End-To-End Performance Analysis

The Vitis™ IDE enables you to perform an end-to-end performance analysis flow (shown in Figure 47: ATG Configuration to Model Traffic of Zynq-7000 SoC Base TRD). This flow allows you to model the traffic of your estimated design and then validate the performance using your actual design. To better define this end-to-end flow, this chapter describes these steps for an example design.
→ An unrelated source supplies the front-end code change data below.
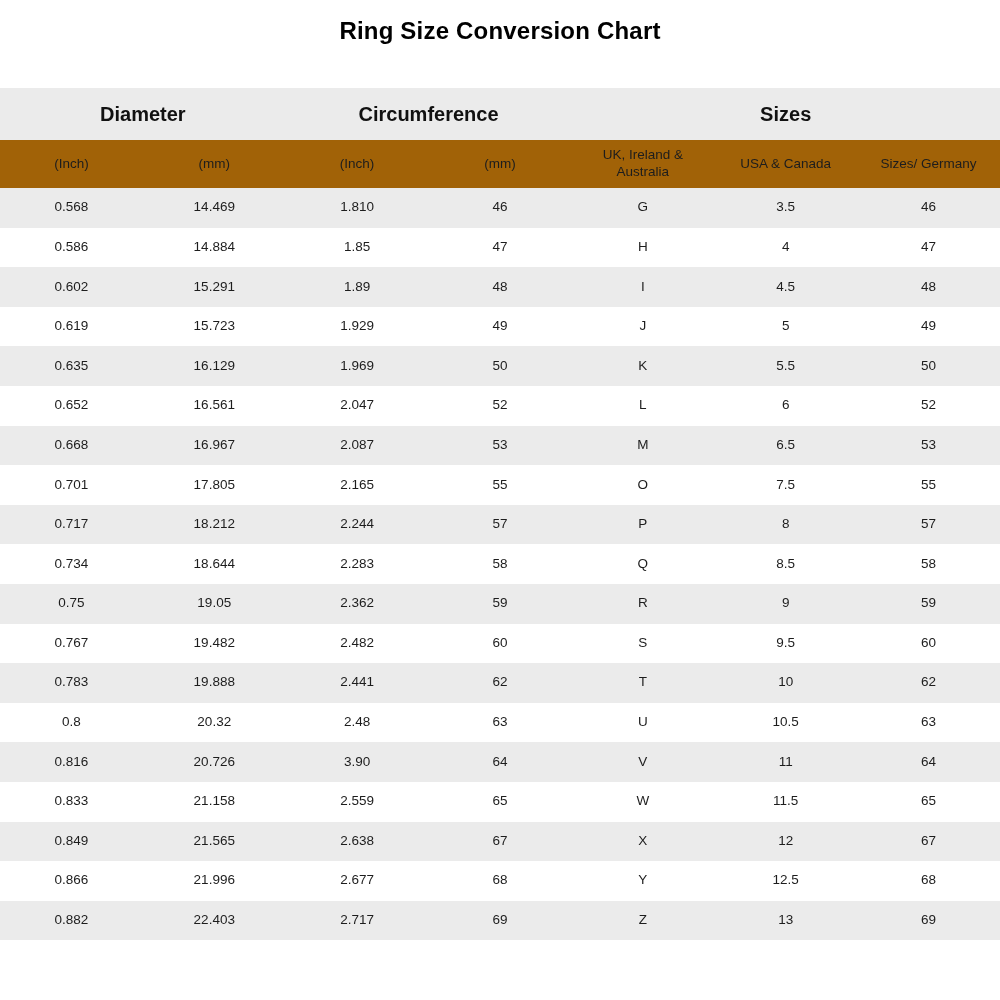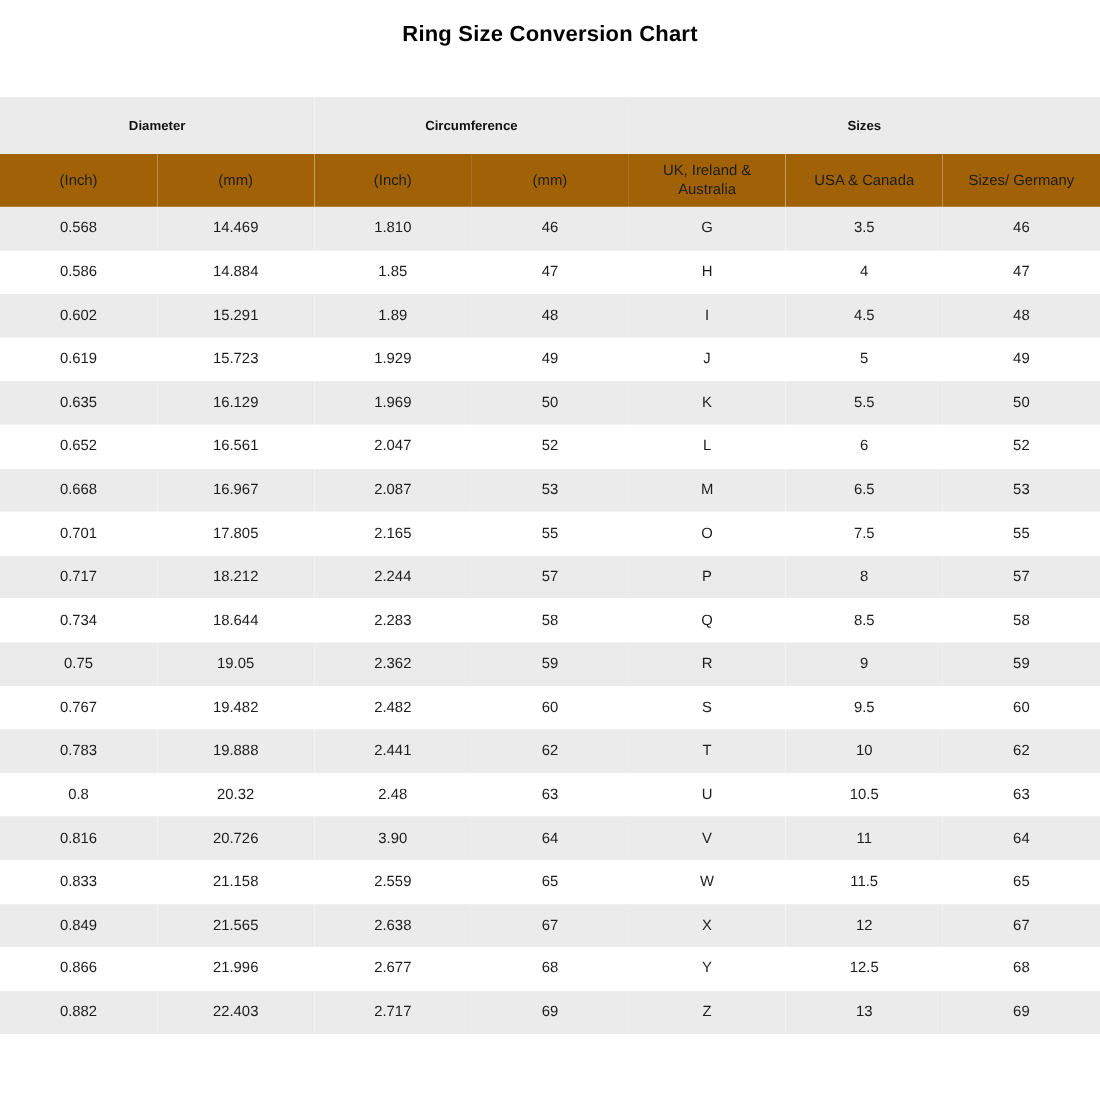--- a/index.html
+++ b/index.html
@@ -16,21 +16,21 @@
   }
   .page {
     width: 1000px;
     height: 1000px;
     background: #ffffff;
   }
   .title {
     margin: 0;
     padding-top: 19px;
     text-align: center;
-    font-size: 20px;
+    font-size: 24px;
     line-height: 24px;
     font-weight: bold;
     color: #000000;
     letter-spacing: 0.2px;
   }
   table.conversion {
     width: 1000px;
     margin-top: 45px;
     border-collapse: collapse;
     table-layout: fixed;
@@ -43,21 +43,21 @@
     padding: 0 8px;
     font-size: 13.5px;
     line-height: 1.25;
     overflow: hidden;
   }
   tr.group-row {
     height: 52px;
     background: #ebebeb;
   }
   tr.group-row th {
-    font-size: 12px;
+    font-size: 20px;
     font-weight: bold;
     color: #111111;
   }
   tr.sub-row {
     height: 48px;
     background: #a16207;
   }
   tr.sub-row th {
     font-weight: normal;
     color: #1d1d1d;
The design chosen is the Zynq®-7000 SoC Base Targeted Reference Design (TRD), described in detail in the Zynq-7000 SoC ZC702 Base Targeted Reference Design User Guide for Vivado Design Suite 2015.4 (UG925).

Assess Requirements

The following figure shows the block diagram of this TRD involving HDMI video input and output and processing using a Sobel filter. There are multiple video frames stored in DDR memory, creating multiple channels of high-bandwidth write and read traffic.

Figure 46: Zynq-7000 SoC Base TRD Hardware Block Diagram

../../../../_images/image451.jpeg

Assume for now that this design is in the planning stages and not completed yet. How would you model this design using SPM? The first step is to assess the bandwidth requirements of the system. This involves calculating the expected bandwidth of all of the communication channels in the design, and then deciding on the PS-PL interfaces to use. Since this is AXI traffic, the beats per transaction as well as data locality is also important.

To calculate bandwidth, you need to know the type of data that is being inputted, processed, and then output to a display. As shown in the previous figure, the input data for the TRD is an HDMI source delivering 1080p/60 video with a data format of YCbCr 4:2:2, or 16 bits/pixel. This design also has the requirement of overlaying multiple layers of video on the output display to show the filtered video plus a GUI layer for controls and graphs. The GUI layer will be 1920 x 300 and in RGB 4:4:4 format, while all others are full frame in YCbCr 4:2:2 format. So while the clock frequencies may not be known yet, the system can still be modeled using the required bandwidths of the data traffic.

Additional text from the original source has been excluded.